Cet état-major permanent constitue le "noyau dur" à partir
duquel, avec les renforts nécessaires, pourra être formé un
poste de commandement multinational intégré projetable.
Plusieurs configurations sont théoriquement possibles, en fonction de la
nature et de l'ampleur de l'opération :
- commandement tactique terre, au niveau tactique (COMTACTER) requérant
un effectif d'environ 150 personnes;
- commandement de la force, au niveau opératif (COMFOR), avec un
effectif de quelque 300 personnes.
Dans ces deux configurations l'état-major est projeté, à
la différence d'un commandement de l'opération, au niveau
stratégique (COPER). L'effectif d'un tel PC nécessitant quelque
450 personnes, une telle configuration se heurterait à Florence à
des limites physiques compte tenu de ses implications en termes de
capacités d'hébergement, de soutien ou de sécurité.

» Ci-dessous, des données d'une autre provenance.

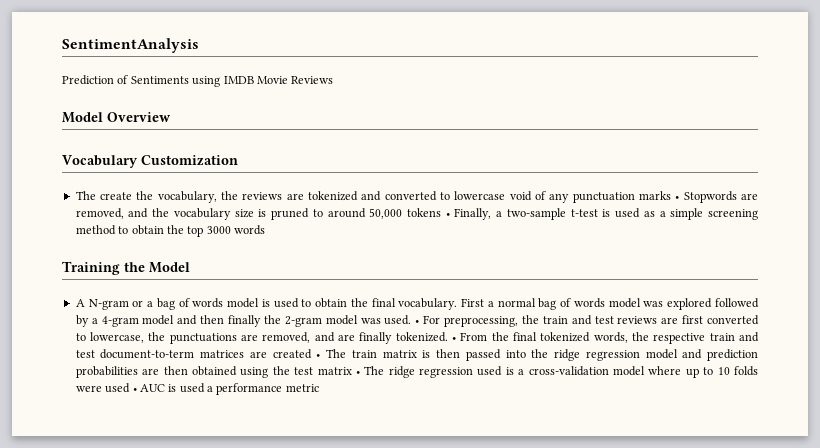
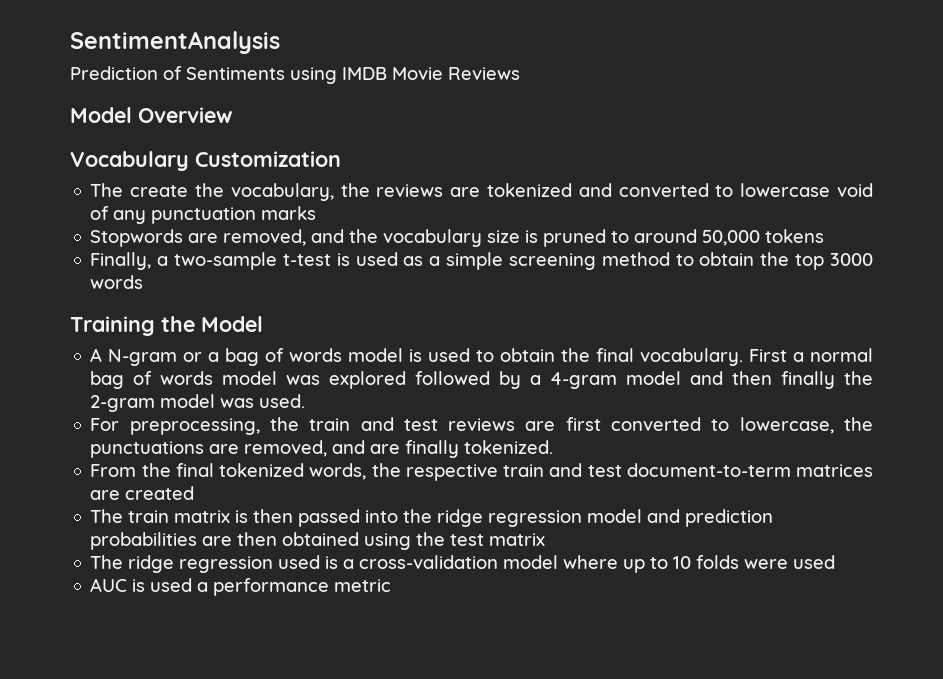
[675,196,680,200] • -> (317, 213) //
[445,213,450,217] • -> (825, 236) //
[415,320,420,324] • -> (306, 401) //
[452,337,457,341] • -> (554, 447) //
[316,354,321,358] • -> (195, 493) //
[355,371,360,375] • -> (546, 539) //
[132,388,137,392] • -> (836, 562) //

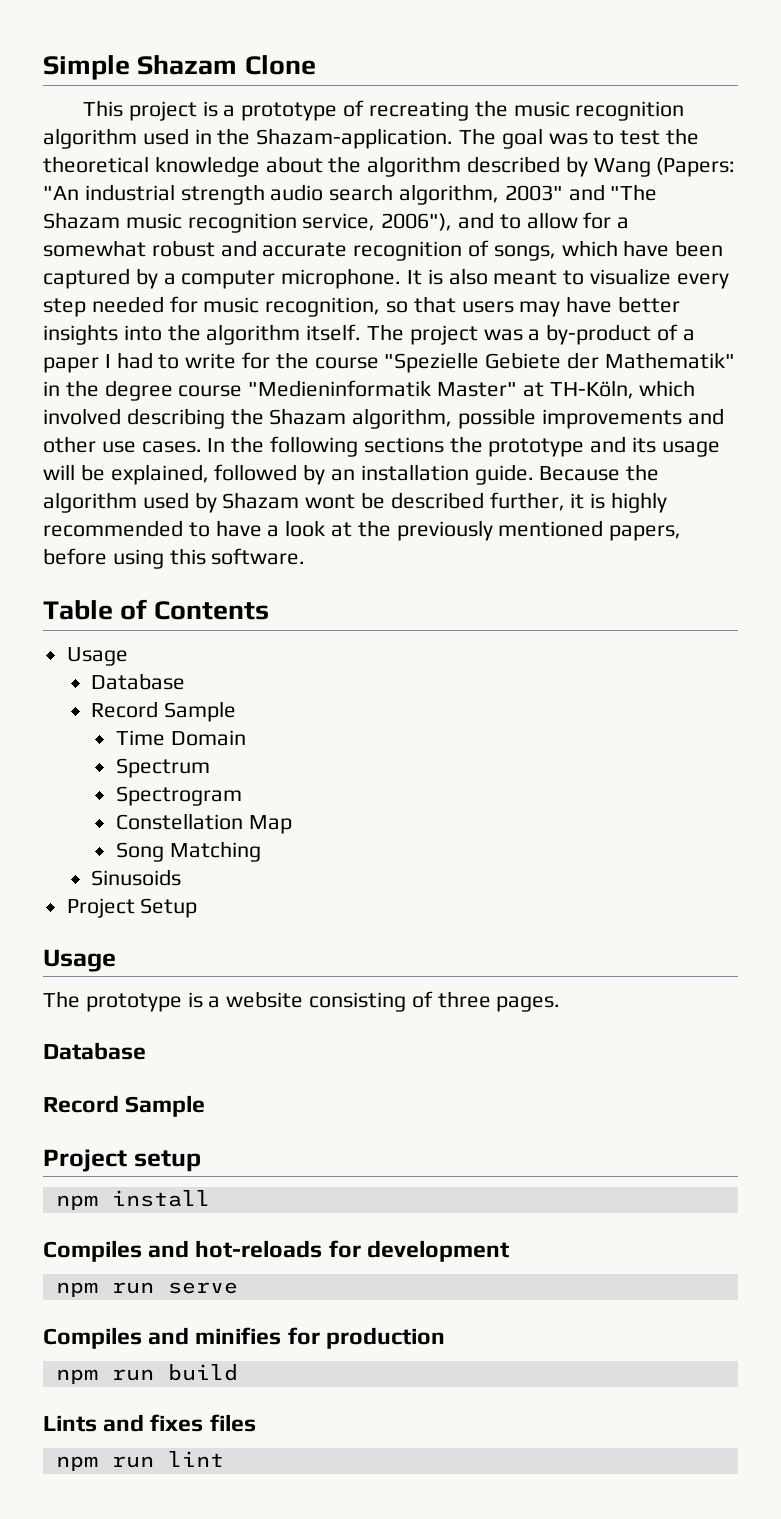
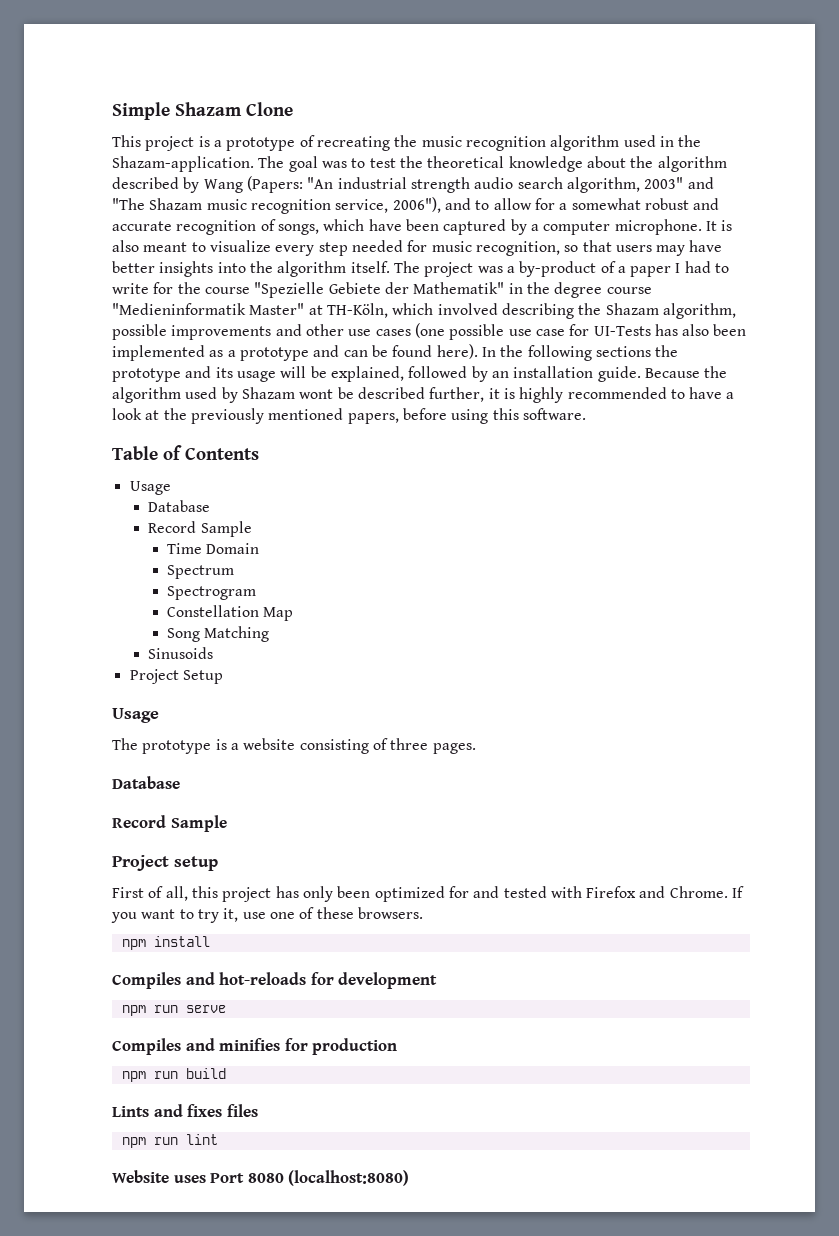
[141,441,202,453] cases. -> [375,323,747,340] [112,344,478,361] cases (one possible use case for UI-Tests has also been implemented as a prototype and can be found here).
(201, 1161) none -> [112,886,745,902] [111,907,423,923] // First of all, this project has only been optimized for and tested with Firefox and Chrome. If you want to try it, use one of these browsers.
(224, 1459) none -> [112,1170,410,1186] // Website uses Port 8080 (localhost:8080)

Dans un tel contexte multinational et éventuellement interarmées,
l'interopérabilité est essentielle, qu'elle concerne les concepts
d'emploi, les procédures opérationnelles, les moyens logistiques
et de communication. De même, l'état-major devra-t-il se doter des
moyens de commandement et de contrôle polyvalents
-télécommunications et traitement automatisé de
l'information- qui permettent des liaisons permanentes dès le temps de
paix avec les états-majors nationaux et les instances internationales
dont dépendrait la Force. Ces tâches seront très
prochainement confiées au 1er régiment italien de transmissions,
progressivement professionnalisé. Le système d'information et de
communication (SIC) qui fait actuellement défaut à
l'état-major de Florence sera le SIACCON italien. Il devrait être
disponible lors du prochain exercice majeur " Eole 1998 ".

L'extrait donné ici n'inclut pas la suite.